Quello che molti analisti non hanno compreso mentre si disputava il match delle elezioni americane, era la divisione netta dell’elettorato: da una parte c’era chi per dare fiducia chiedeva coerenza, una coerenza quasi disumana e la fiducia si spegneva alla minima incrinatura, dall’altra c’era chi aveva come unico desiderio un totale ribaltamento del tavolo e quindi la coerenza non era tra i requisiti richiesti. Non sto qui ad attribuire valore positivo a una parte a scapito dell’altra, perché in entrambi i casi non esiste più reale approfondimento. La coerenza che si chiede ormai alle Sinistre nel mondo è continuità con una storia che non è mai realmente esistita, frutto di teorizzazioni fallaci.
E allora un errore o una contraddizione fanno perdere totalmente fiducia. Dall’altra parte è la caricatura stessa a rendere evidente che ciò che si chiede al candidato non è il rispetto dei diritti umani, delle donne, degli immigrati, degli accordi sul clima, ma il colpo di mano, la boutade: spiazzare. Le libertà verbali diventano sinonimo di imprevedibilità. E l’imprevedibilità più che la ponderatezza è oggi considerata un valore aggiunto.
Se Hillary Clinton tradisce perché il mondo promesso, quello in cui con talento, studio, impegno e sacrificio si ottengono risultati non esiste, Trump può dichiarare il falso ed essere offensivo (addirittura prese in giro un giornalista diversamente abile facendogli il verso mentre gli rispondeva) senza perdere consenso. Tutto questo lo rende un politico-piattaforma, un contenitore in cui versare odio e sperare che le cose cambino radicalmente senza riflettere sulla direzione. Risultato? Il linguaggio pacato, democratico non mi interessa più perché è falso. Penso spesso all’espressione “politicamente corretto” che è diventata sinonimo di falsità: il linguaggio più è irrispettoso, più viene percepito come autentico.

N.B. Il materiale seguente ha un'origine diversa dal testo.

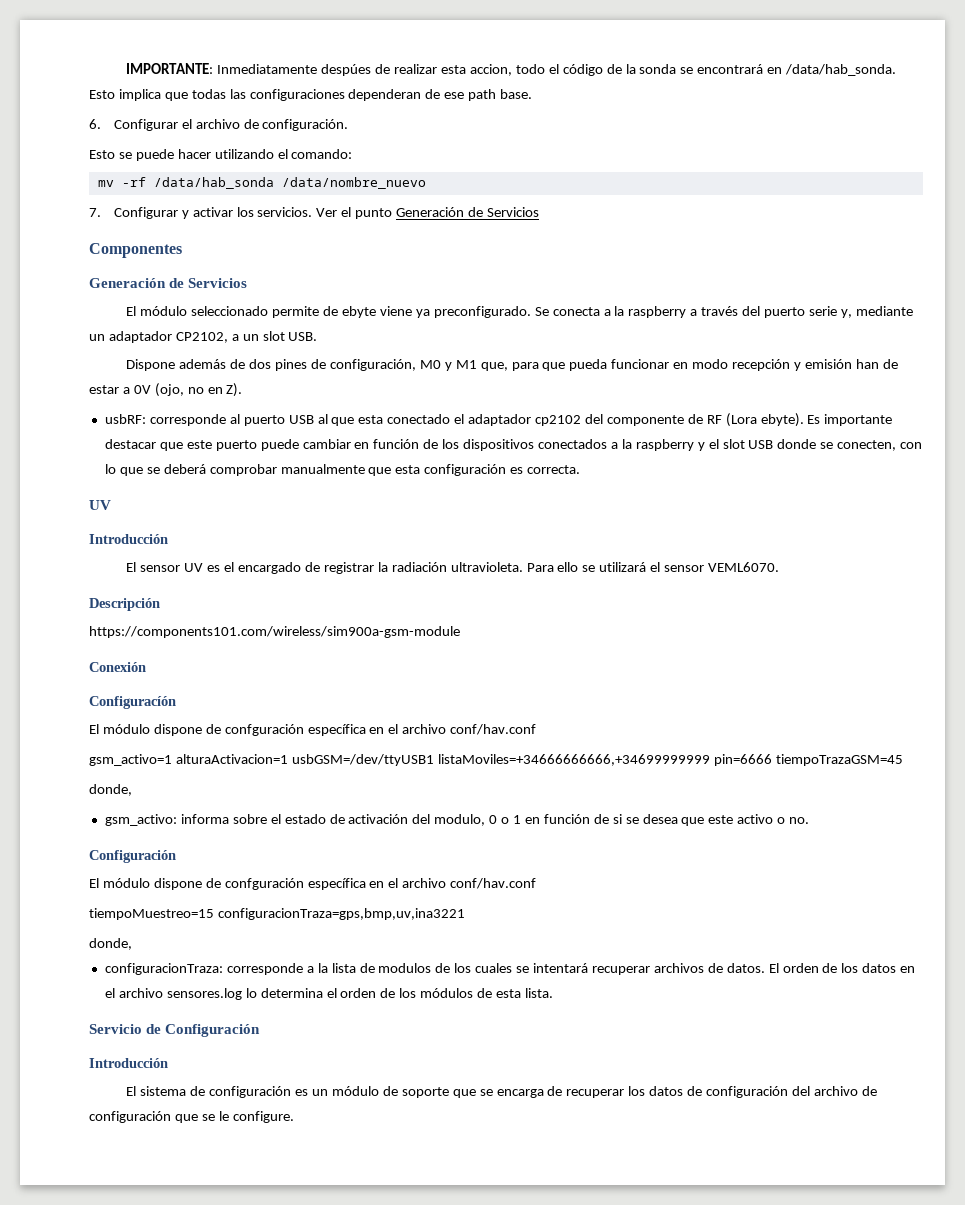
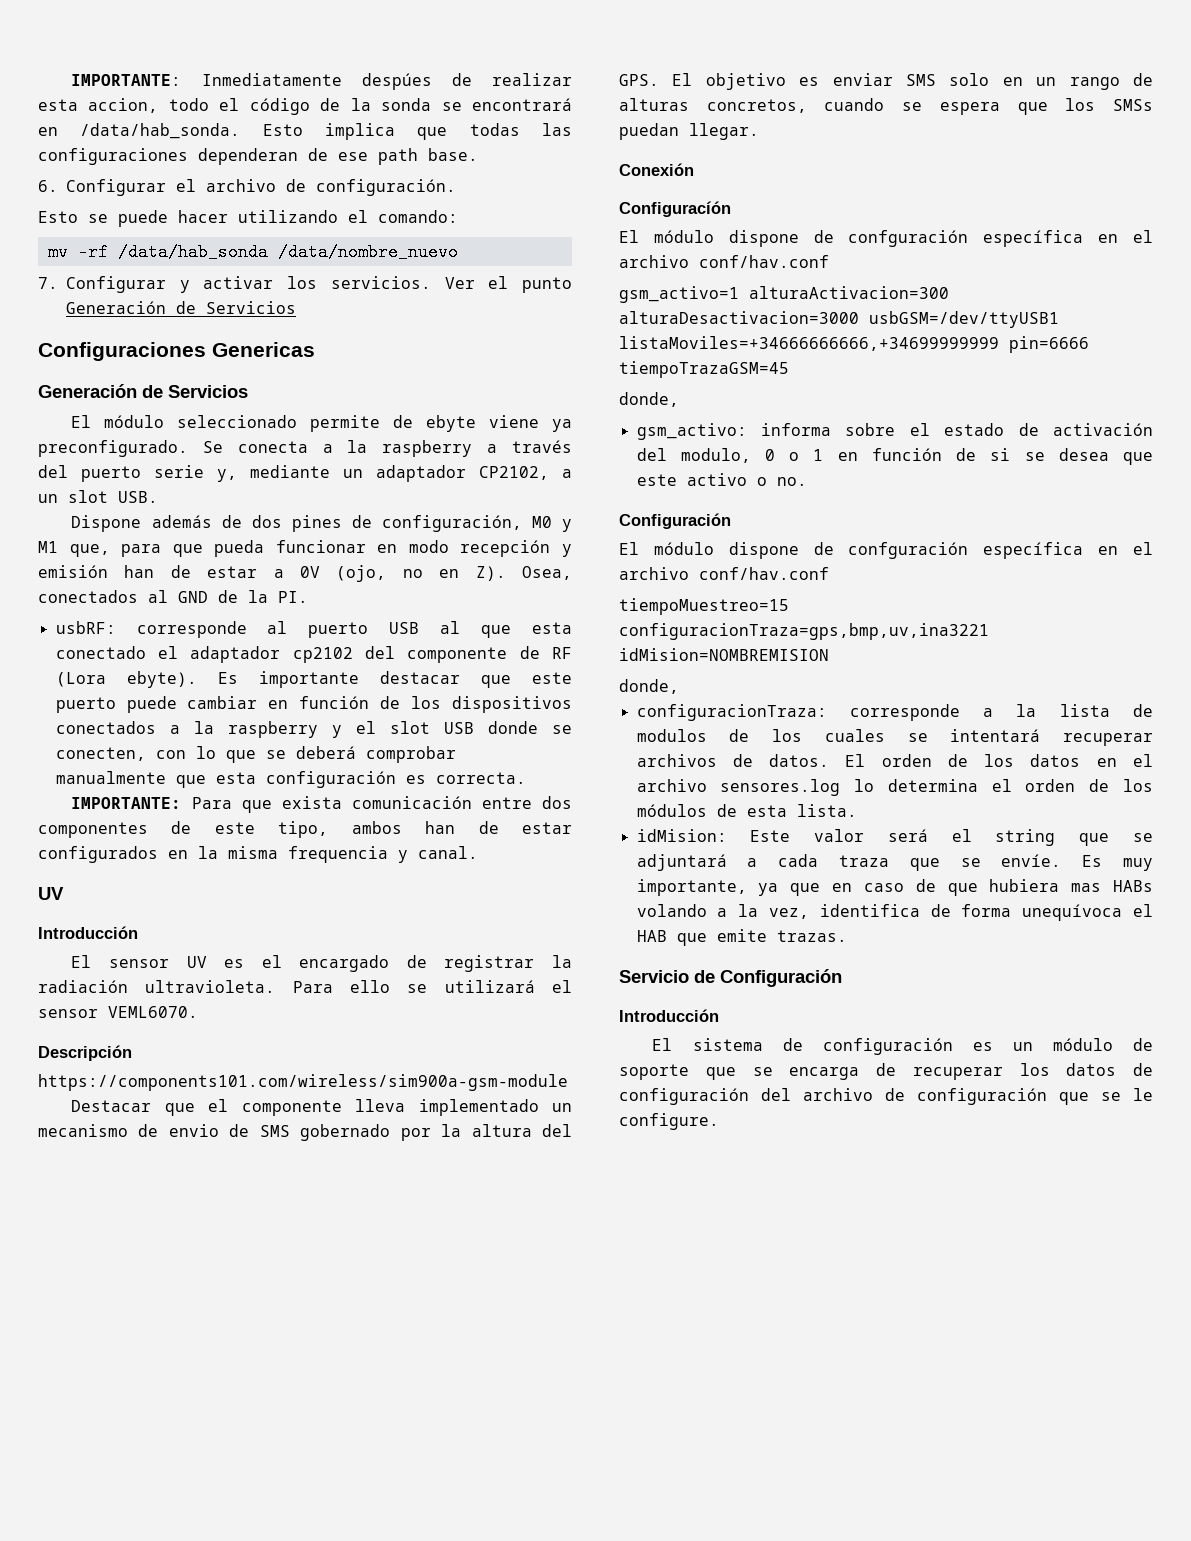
- Componentes
+ Configuraciones Genericas
- Dispone además de dos pines de configuración, M0 y M1 que, para que pueda funcionar en modo recepción y emisión han de estar a 0V (ojo, no en Z).
+ Dispone además de dos pines de configuración, M0 y M1 que, para que pueda funcionar en modo recepción y emisión han de estar a 0V (ojo, no en Z). Osea, conectados al GND de la PI.
+ IMPORTANTE: Para que exista comunicación entre dos componentes de este tipo, ambos han de estar configurados en la misma frequencia y canal.
+ Destacar que el componente lleva implementado un mecanismo de envio de SMS gobernado por la altura del GPS. El objetivo es enviar SMS solo en un rango de alturas concretos, cuando se espera que los SMSs puedan llegar.
- gsm_activo=1 alturaActivacion=1 usbGSM=/dev/ttyUSB1 listaMoviles=+34666666666,+34699999999 pin=6666 tiempoTrazaGSM=45
+ gsm_activo=1 alturaActivacion=300 alturaDesactivacion=3000 usbGSM=/dev/ttyUSB1 listaMoviles=+34666666666,+34699999999 pin=6666 tiempoTrazaGSM=45
- tiempoMuestreo=15 configuracionTraza=gps,bmp,uv,ina3221
+ tiempoMuestreo=15 configuracionTraza=gps,bmp,uv,ina3221 idMision=NOMBREMISION
+ idMision: Este valor será el string que se adjuntará a cada traza que se envíe. Es muy importante, ya que en caso de que hubiera mas HABs volando a la vez, identifica de forma unequívoca el HAB que emite trazas.

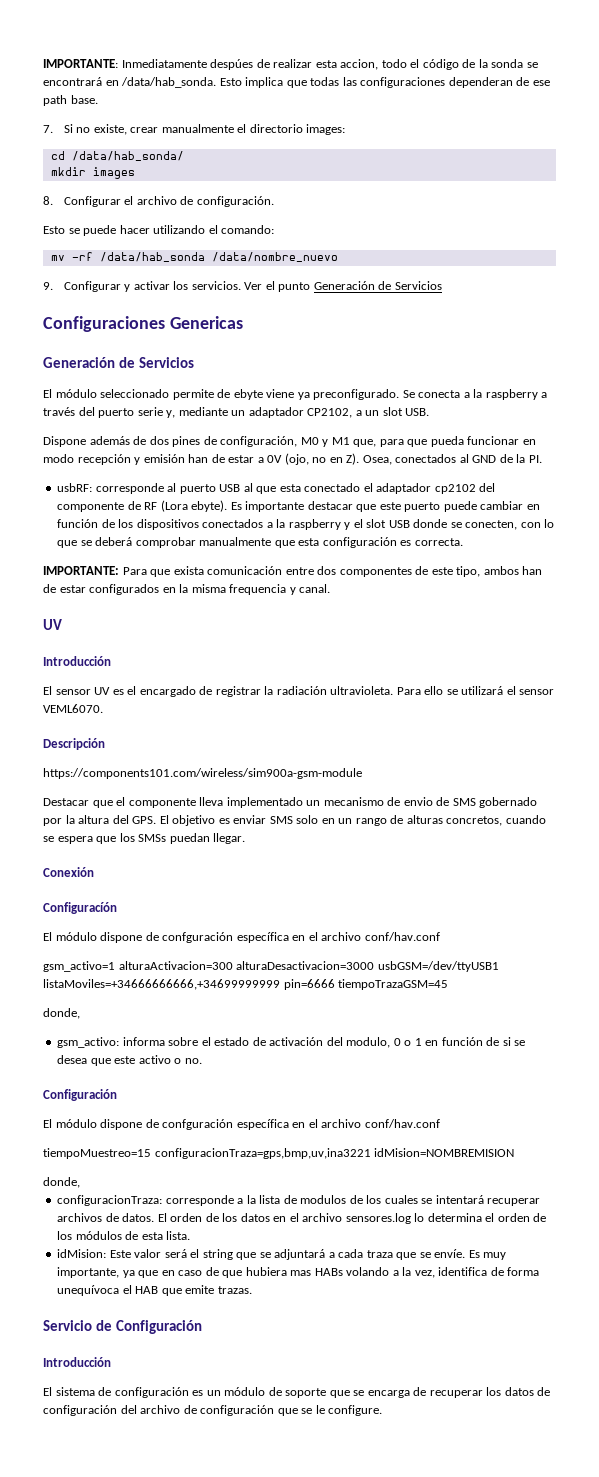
- 6. Configurar el archivo de configuración.
+ 7. Si no existe, crear manualmente el directorio images:
+ cd /data/hab_sonda/
+ mkdir images
+ 8. Configurar el archivo de configuración.
- 7. Configurar y activar los servicios.
+ 9. Configurar y activar los servicios.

E così l’autorevolezza non esiste più, esiste solo la presenza, occupare spazi, esserci, esserci anche senza nulla, anche senza portare contenuti.
Mi viene in mente la finta telefonata del finto Grillo a Sgarbi: Sgarbi che, sapendo di mentire, insulta Virginia Raggi riportando parole che né il vero, né il finto Grillo hanno mai pronunciato. In un sistema coerente questa non notizia si sarebbe spenta in una manciata di ore, delegittimando completamente il suo artefice. Invece per tre giorni la finta notizia del finto Grillo che non ha mai detto a Sgarbi che Raggi sarebbe “depensante”, ha occupato le home dei maggiori siti di informazione. E la perdita di autorevolezza passa in secondo piano perché al lettore, allo spettatore non vanno dati elementi di verità, ma rumore.
Il personaggio che clownescamente fa dichiarazioni fasulle riceve attenzione; un’attenzione che sarebbe giustificata in un segmento diverso, nell’intrattenimento leggero, nel gossip, non certo nelle pagine dedicate al dibattito politico. Non più contenuti, quindi, ma rumore, perché il contenuto richiede tempo e il tempo è nemico della viralità. Tutto quindi passa per la pancia, la testa è troppo lenta per come è costruito il mondo, per le nuove leggi che segue, per le regole che s’è dato. Non importa quello che dici e quello che fai, importa che arrivi alle persone: ci si dimenticherà che hai mentito, ma si ricorderà la tua faccia, ci si ricorderà che esisti. I contenuti stanno morendo, la complessità sta morendo e ciò che resta è la superficie. Come uscirne? Assumendosi responsabilità, mettendoci la faccia. La firma oggi conta più di ieri perché può ristabilire il patto di fiducia. Ti conosco, ti leggo e anche se non la penso come te, trovo utile il tuo punto di vista per potermici confrontare.
Ciò che scriviamo resta e porta la nostra faccia, le nostre idee. E se non veicoliamo nulla, se svuotiamo l’informazione di contenuti, stiamo offrendo solo rumore.